You are viewing a plain text version of this content. The canonical link for it is here.
Posted to users@nifi.apache.org by "D. Palmatier" <dp...@gmail.com> on 2022/08/31 16:33:59 UTC

XML Record Reading for Large File with Records as 3rd Level

Hello.

I'm trying to query the records within a large, ~15GB, XML file.
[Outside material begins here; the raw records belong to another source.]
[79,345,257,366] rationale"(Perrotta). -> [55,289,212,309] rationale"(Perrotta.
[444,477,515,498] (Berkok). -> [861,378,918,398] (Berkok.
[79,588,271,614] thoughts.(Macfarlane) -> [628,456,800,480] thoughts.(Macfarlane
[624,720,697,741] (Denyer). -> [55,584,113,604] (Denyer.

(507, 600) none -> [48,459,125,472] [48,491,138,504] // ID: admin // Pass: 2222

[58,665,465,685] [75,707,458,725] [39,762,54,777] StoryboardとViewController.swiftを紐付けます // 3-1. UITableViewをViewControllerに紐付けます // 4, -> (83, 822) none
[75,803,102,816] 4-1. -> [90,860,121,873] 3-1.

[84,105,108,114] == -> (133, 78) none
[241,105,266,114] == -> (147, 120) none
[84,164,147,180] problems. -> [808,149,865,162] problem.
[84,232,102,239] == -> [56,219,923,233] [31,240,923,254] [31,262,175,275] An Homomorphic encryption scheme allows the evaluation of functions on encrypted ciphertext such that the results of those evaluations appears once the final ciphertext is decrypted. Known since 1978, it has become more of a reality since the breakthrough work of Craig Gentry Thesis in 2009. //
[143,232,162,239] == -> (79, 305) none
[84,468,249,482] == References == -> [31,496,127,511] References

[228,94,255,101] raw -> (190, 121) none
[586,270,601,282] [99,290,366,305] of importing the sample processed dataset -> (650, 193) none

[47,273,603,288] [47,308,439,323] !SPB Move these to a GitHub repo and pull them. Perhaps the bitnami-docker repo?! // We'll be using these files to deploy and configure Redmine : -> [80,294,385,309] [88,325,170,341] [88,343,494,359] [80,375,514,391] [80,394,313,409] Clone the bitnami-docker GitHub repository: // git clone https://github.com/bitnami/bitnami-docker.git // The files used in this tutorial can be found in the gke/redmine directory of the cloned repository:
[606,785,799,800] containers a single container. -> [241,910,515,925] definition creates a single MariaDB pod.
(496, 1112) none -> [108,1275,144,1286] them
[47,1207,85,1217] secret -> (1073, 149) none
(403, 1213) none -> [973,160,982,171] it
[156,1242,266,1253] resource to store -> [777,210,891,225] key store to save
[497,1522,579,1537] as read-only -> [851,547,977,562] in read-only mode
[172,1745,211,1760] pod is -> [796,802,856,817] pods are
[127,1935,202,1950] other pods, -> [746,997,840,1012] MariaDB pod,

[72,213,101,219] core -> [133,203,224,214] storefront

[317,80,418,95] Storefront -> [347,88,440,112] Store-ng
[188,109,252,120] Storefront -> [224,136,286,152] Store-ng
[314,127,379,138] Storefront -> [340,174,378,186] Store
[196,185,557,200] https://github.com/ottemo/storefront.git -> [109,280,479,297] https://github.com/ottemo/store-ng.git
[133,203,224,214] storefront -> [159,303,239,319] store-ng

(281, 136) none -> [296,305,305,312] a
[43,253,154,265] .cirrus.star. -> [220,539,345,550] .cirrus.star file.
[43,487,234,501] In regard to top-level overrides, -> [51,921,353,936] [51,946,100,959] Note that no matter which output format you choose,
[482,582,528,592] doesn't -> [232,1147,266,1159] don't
The format
of the file is:

<xmlfeed version="1" generated="2022-08-11 13:00:00">
    <records>
        <record>
            <field1></field1>
            <field2></field2>
        </record>
        <record>
            <field1></field1>
            <field2></field2>
        </record>
    </records>
</xmlfeed>

Unfortunately the records I want to query are at the third level and the
XMLReader expects records at the second level.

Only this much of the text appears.